You are viewing a plain text version of this content. The canonical link for it is here.
Posted to issues@spark.apache.org by "Anurag Agarwal (JIRA)" <ji...@apache.org> on 2017/11/21 09:44:00 UTC
[jira] [Commented] (SPARK-18859) Catalyst codegen does not mark column as nullable when it should. Causes NPE

    [ https://issues.apache.org/jira/browse/SPARK-18859?page=com.atlassian.jira.plugin.system.issuetabpanels:comment-tabpanel&focusedCommentId=16260481#comment-16260481 ] 

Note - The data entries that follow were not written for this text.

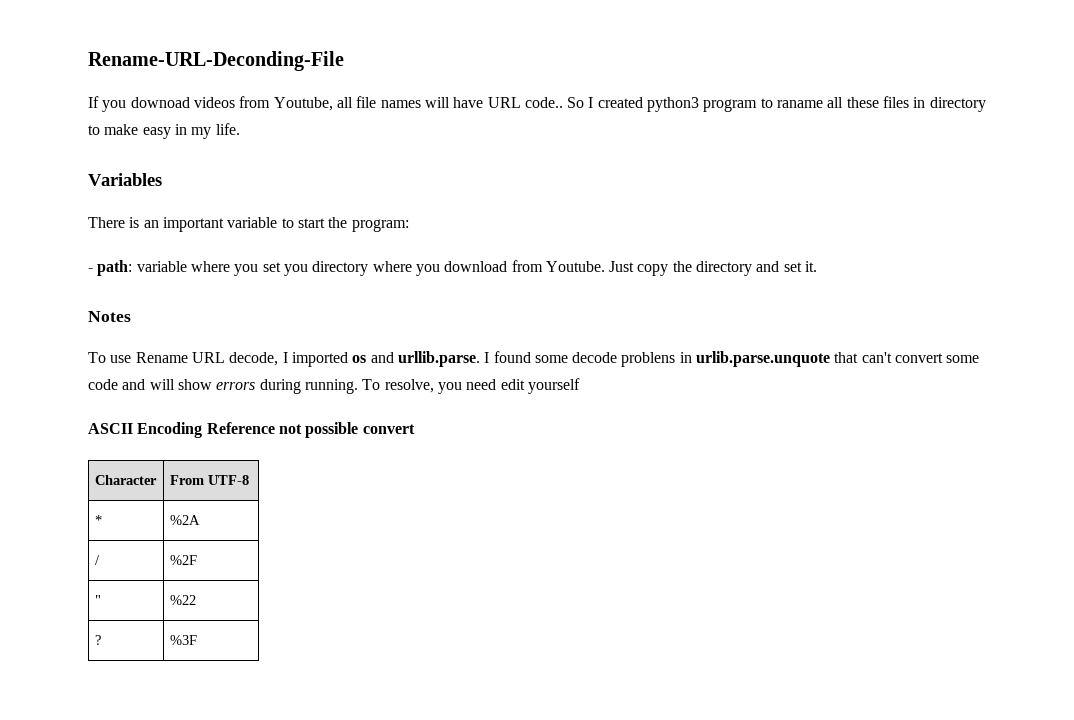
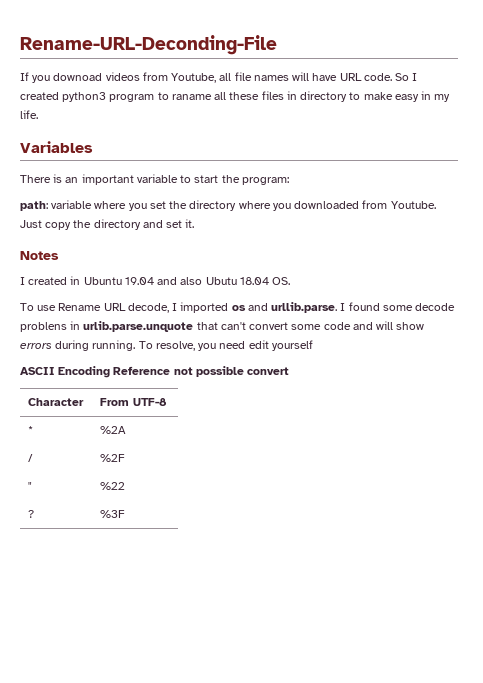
- If you downoad videos from Youtube, all file names will have URL code..
+ If you downoad videos from Youtube, all file names will have URL code.
- - path: variable where you set you directory where you download from Youtube.
+ path: variable where you set the directory where you downloaded from Youtube.
+ I created in Ubuntu 19.04 and also Ubutu 18.04 OS.

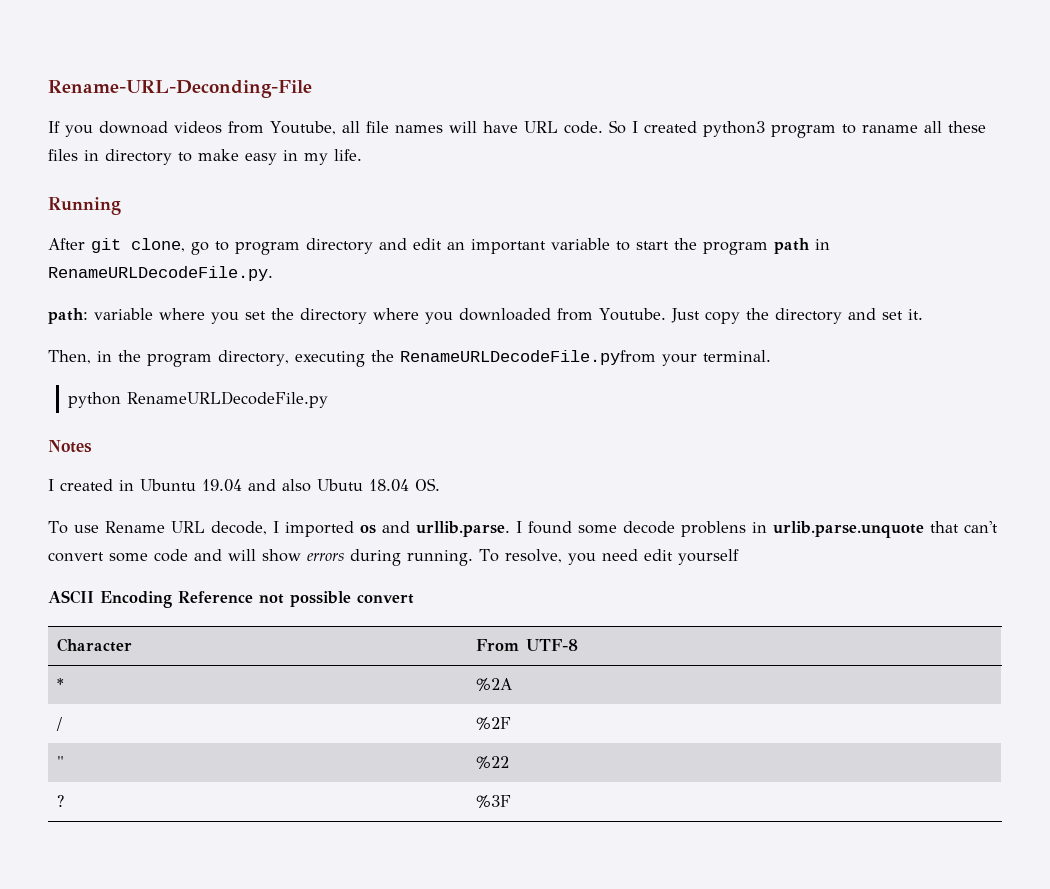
- Variables
- There is an important variable to start the program:
+ Running
+ After git clone, go to program directory and edit an important variable to start the program path in RenameURLDecodeFile.py.
+ Then, in the program directory, executing the RenameURLDecodeFile.pyfrom your terminal.
+ python RenameURLDecodeFile.py

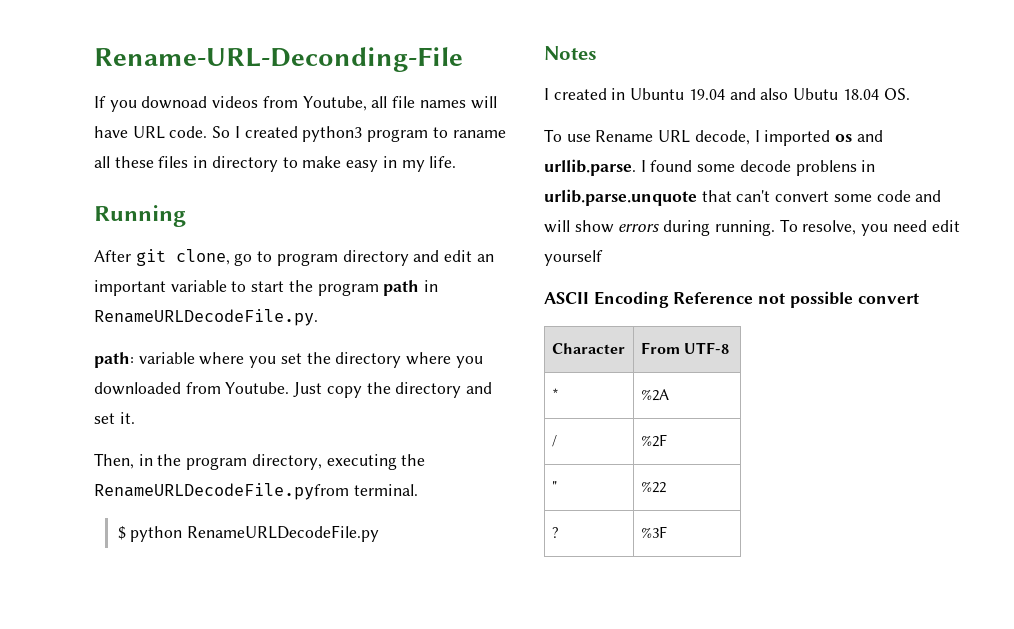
- Then, in the program directory, executing the RenameURLDecodeFile.pyfrom your terminal.
+ Then, in the program directory, executing the RenameURLDecodeFile.pyfrom terminal.
- python RenameURLDecodeFile.py
+ $ python RenameURLDecodeFile.py

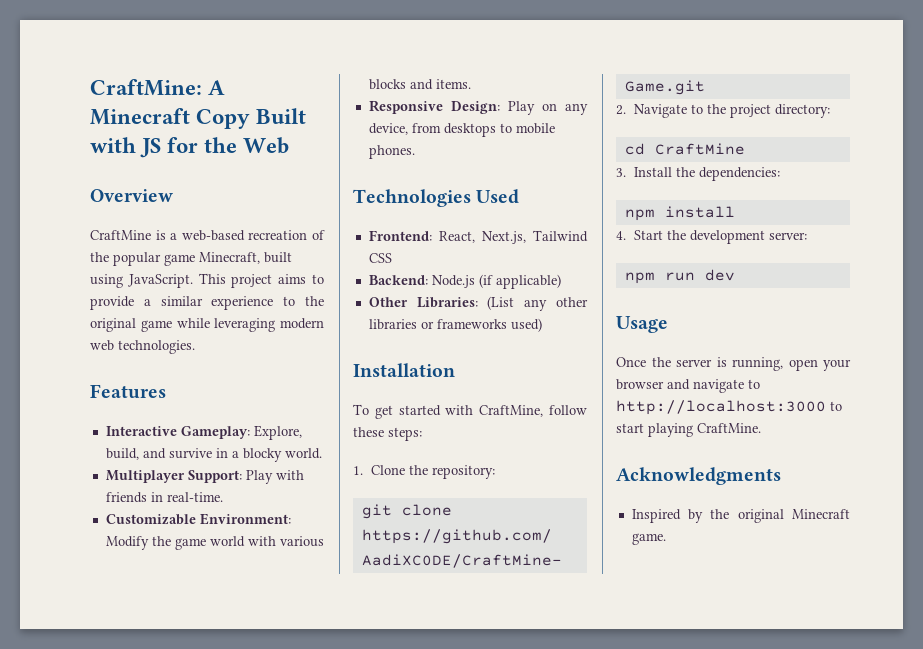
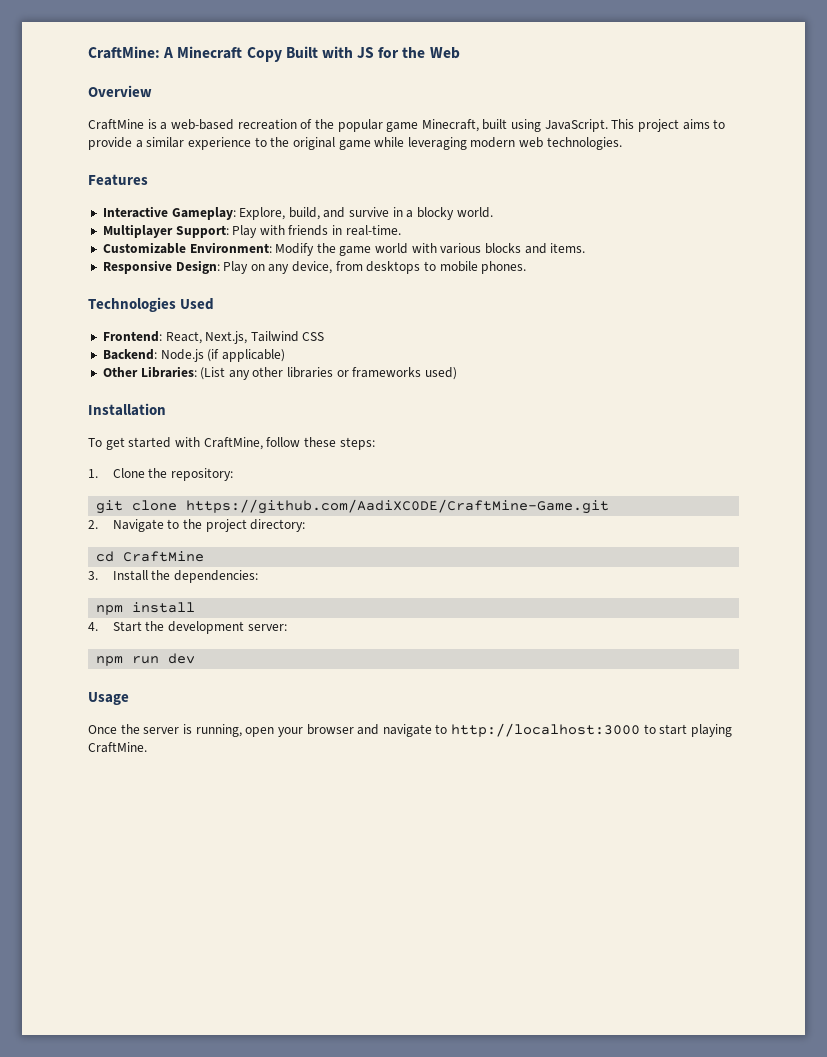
- Acknowledgments
- Inspired by the original Minecraft game.

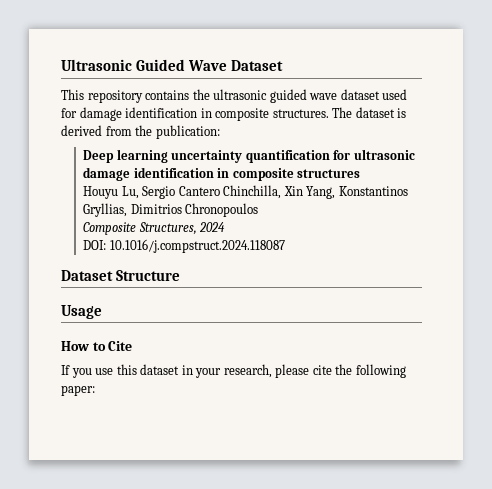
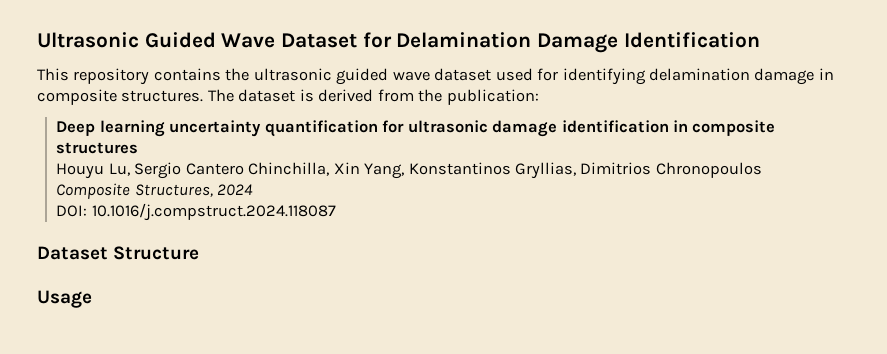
- Ultrasonic Guided Wave Dataset
+ Ultrasonic Guided Wave Dataset for Delamination Damage Identification
- This repository contains the ultrasonic guided wave dataset used for damage identification in composite structures.
+ This repository contains the ultrasonic guided wave dataset used for identifying delamination damage in composite structures.
- How to Cite
- If you use this dataset in your research, please cite the following paper:

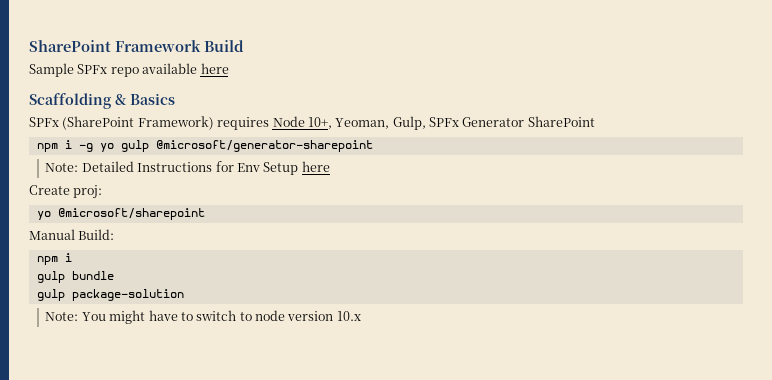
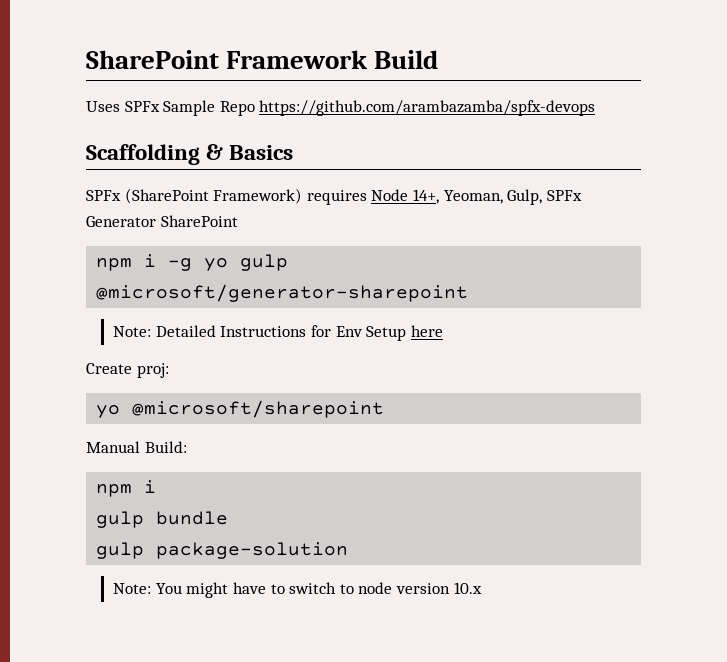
- Sample SPFx repo available here
+ Uses SPFx Sample Repo https://github.com/arambazamba/spfx-devops
- SPFx (SharePoint Framework) requires Node 10+, Yeoman, Gulp, SPFx Generator SharePoint
+ SPFx (SharePoint Framework) requires Node 14+, Yeoman, Gulp, SPFx Generator SharePoint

Anurag Agarwal commented on SPARK-18859:
----------------------------------------

Another workaround for prostgres databases can be to make dblink and query via dblink, because at the end you need to mention the target schema. This avoids confusion for the postgres driver and helps it identify nullability properly from a query.
I tried the approach by [~mentegy] and it works too, but somehow I was not having create view permission on source database and it made me look around for another approach.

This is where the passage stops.